SİVASTOPOL KUŞATMASI - ENGELS

Engels
Alma savaşından sonra Kırım’da müttefiklerin esas başarısı, Lord Raglan’ın Alma’dan Balaklava’ya yaptığı ünlü kanat yürüyüşü oldu. Bu yürüyüşle Raglan, kampanyanın görünüşteki hedefini, Sivastopol’ün ele geçirilip işgal edilmesi amacından, tahkimatın bir bölümüne –üstelik zayıf bölümüne– karşı bir coup de main’e[232] dönüştürdü. Kuşkusuz, amaçlar arasında, Rus filolarının, gemi doklarının, cephaneliklerin tahribi de var. Bu maç gerçekleşir gerçekleşmez müttefik kuvvetlerin geri çekilmesi öngörülüyor, bunun böyle olması gerektiği, tüm harekattan apaçık belliydi. Böylelikle kalenin kuzey cephesine saldırı fikri bir yana konmuş oluyordu. Hakim cephe olan bu cepheye saldırmak, gerçekte, tek başına sonuca götürücü olabilirdi. Bundan cayılması, sefer için çizilen programın –kalenin tamamen ele geçirilip işgal edilmesi– uygulanmasına muktedir olunmadığının açıkça itirafıdır. Her ne ise, söylediğimiz gibi, bu yürüyüşün kendisi, gazetelerde sütunlar ve sütunlar boyunca uzayıp giden tumturaklı, anlaşılmaz sözlerle, komutanlığın şahane bir darbesi olarak övüldü. Londra’nın büyük gazeteleri dahi, bölgede kendi muhabirleri bulunduğu halde, aradan bir ay geçinceye ve görünüşe bakılırsa, hükümet kendilerine ipucu verinceye dek gerçeği kavramadılar. 28 Ekimde ilk kez gerçek durumu gören The Times, kampanyanın ancak ikincil amacına ulaşabileceğini, körfezin kuzeyindeki kalelerin, gönüllü olarak teslim olmazlarsa, pek ele geçirilemeyeceklerini belirtiyor.
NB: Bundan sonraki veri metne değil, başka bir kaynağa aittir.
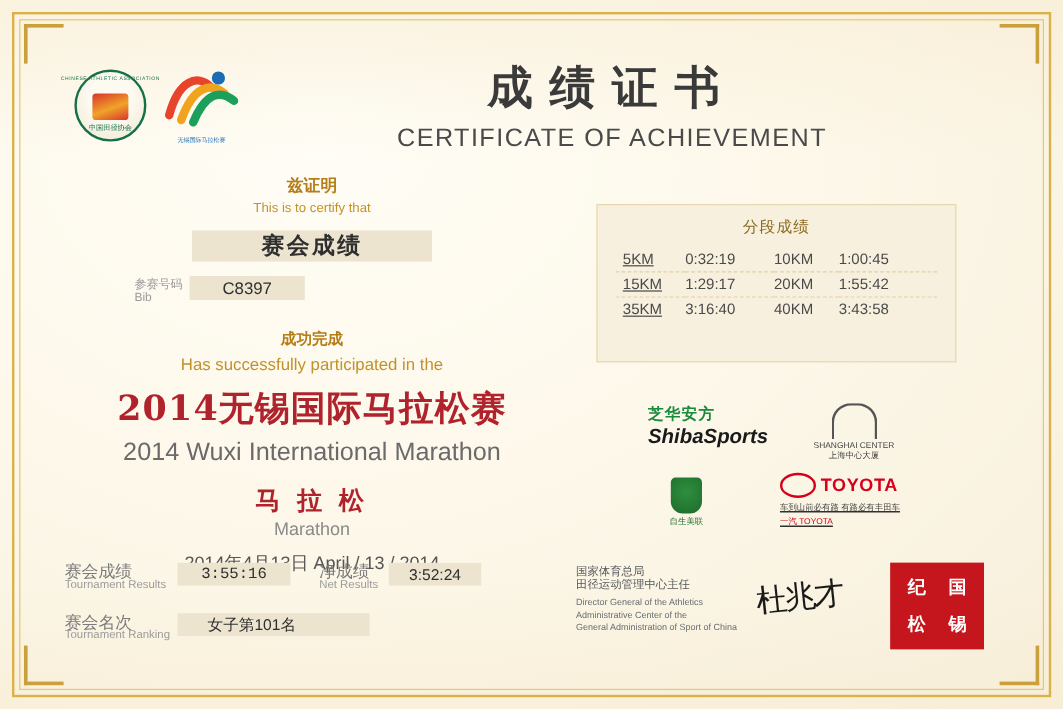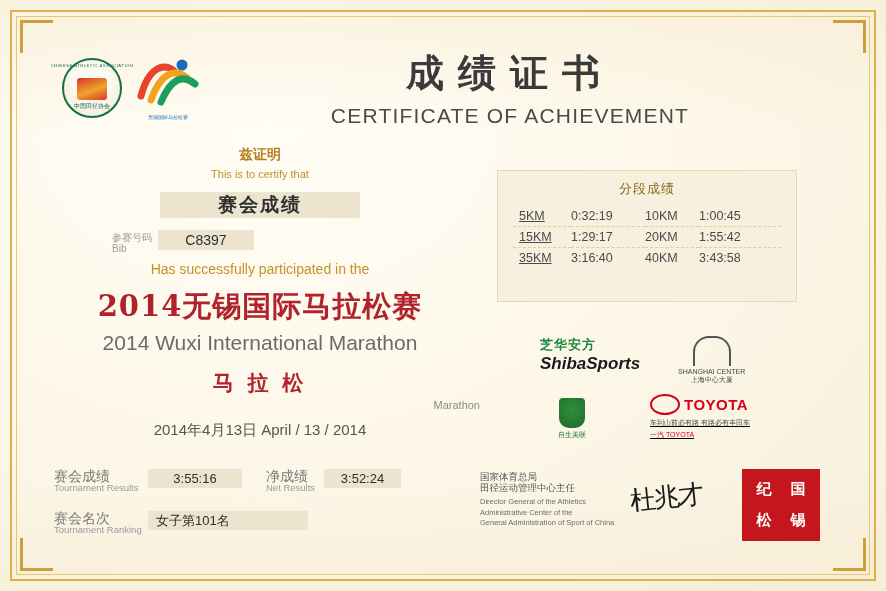"成功完成" div.participated-cn { html: none -> <div>成功完成</div> }
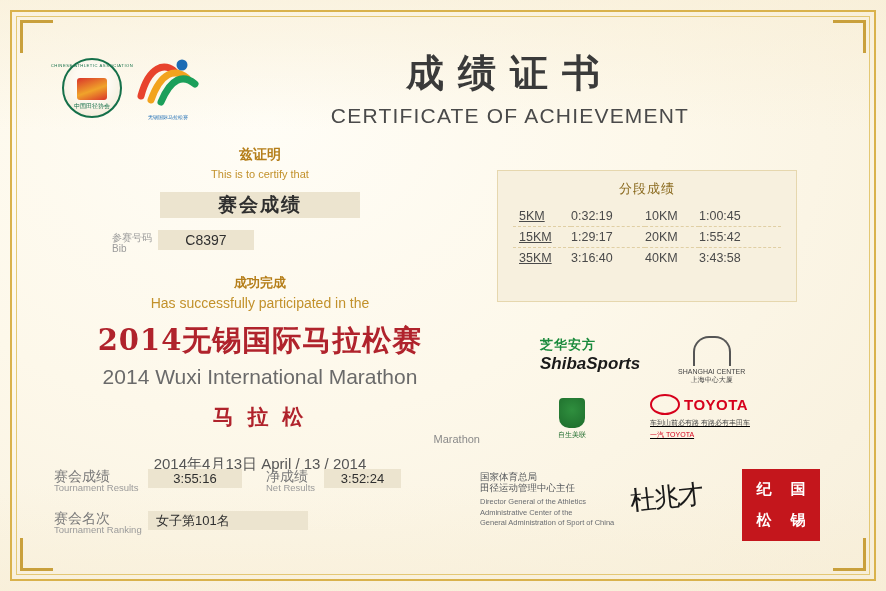"Marathon" .category-en { font-size: 11px -> 15px; text-align: right -> none }
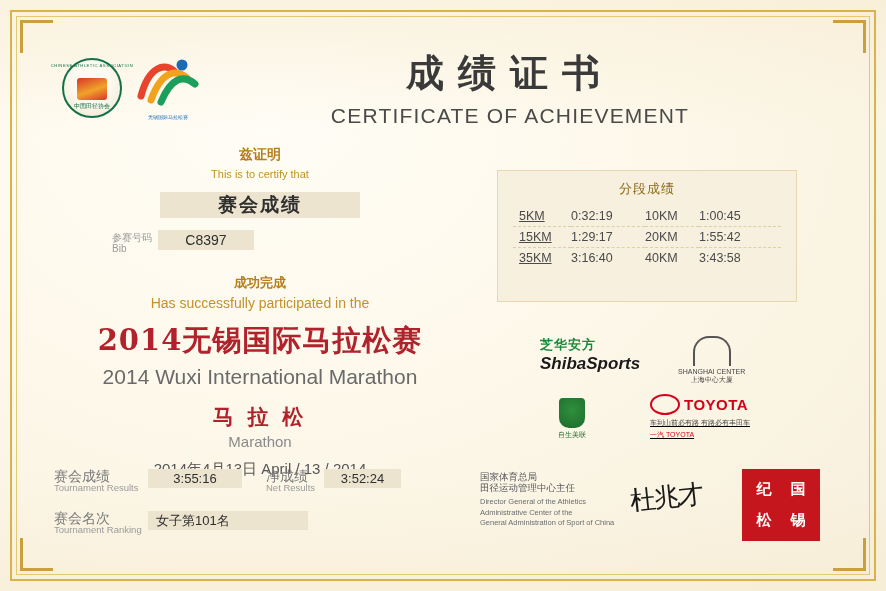"3:55:16" .res-tour-val { font-family: none -> Liberation Mono, monospace }
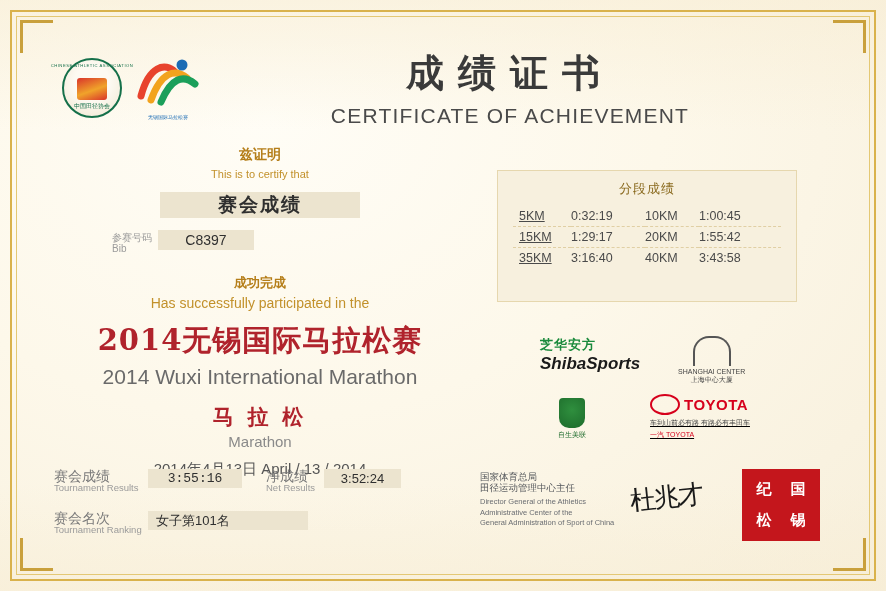"女子第101名" .res-rank-val { padding-left: 8px -> 25px }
Ancak The Times, bu kalelerin efendice davranıp teslim olacaklarını umuyor, bir kez esas gövde ele geçirilince, ona bağlı olan, tahkim edilmiş bütün öteki yerlerin direnmekten vazgeçmek zorunda olduklarını söylüyor. Ancak gerçek o ki, Sivastopol kentine bağımlı olan Kuzey Kalesi değildir. Kuzey Kalesine bağlı olan Sivastopol kentidir. Korkarız, çağdaşımız olan gazetenin kanıtları, bu kadar kuvvetli bir kaleyi almaya yetmez. 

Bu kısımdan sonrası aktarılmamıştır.